PROBLEM DETAILS => Reproduce the entries shown below only from the line with "text-align: center ->" down to the line with "html: none ->", keeping both end lines and copying each one exactly.

RECORDED DATA =>
_ _ _

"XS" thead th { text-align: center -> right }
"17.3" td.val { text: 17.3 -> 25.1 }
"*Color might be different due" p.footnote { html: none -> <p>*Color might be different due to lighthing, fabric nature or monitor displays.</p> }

_ _ _

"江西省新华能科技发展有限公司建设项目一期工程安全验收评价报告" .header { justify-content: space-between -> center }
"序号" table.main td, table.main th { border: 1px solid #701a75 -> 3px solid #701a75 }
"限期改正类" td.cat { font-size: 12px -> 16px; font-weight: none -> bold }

_ _ _

RESPONSE TO THIS TASK =>
"XS" thead th { text-align: center -> right }
"17.3" td.val { text: 17.3 -> 25.1 }
"*Color might be different due" p.footnote { html: none -> <p>*Color might be different due to lighthing, fabric nature or monitor displays.</p> }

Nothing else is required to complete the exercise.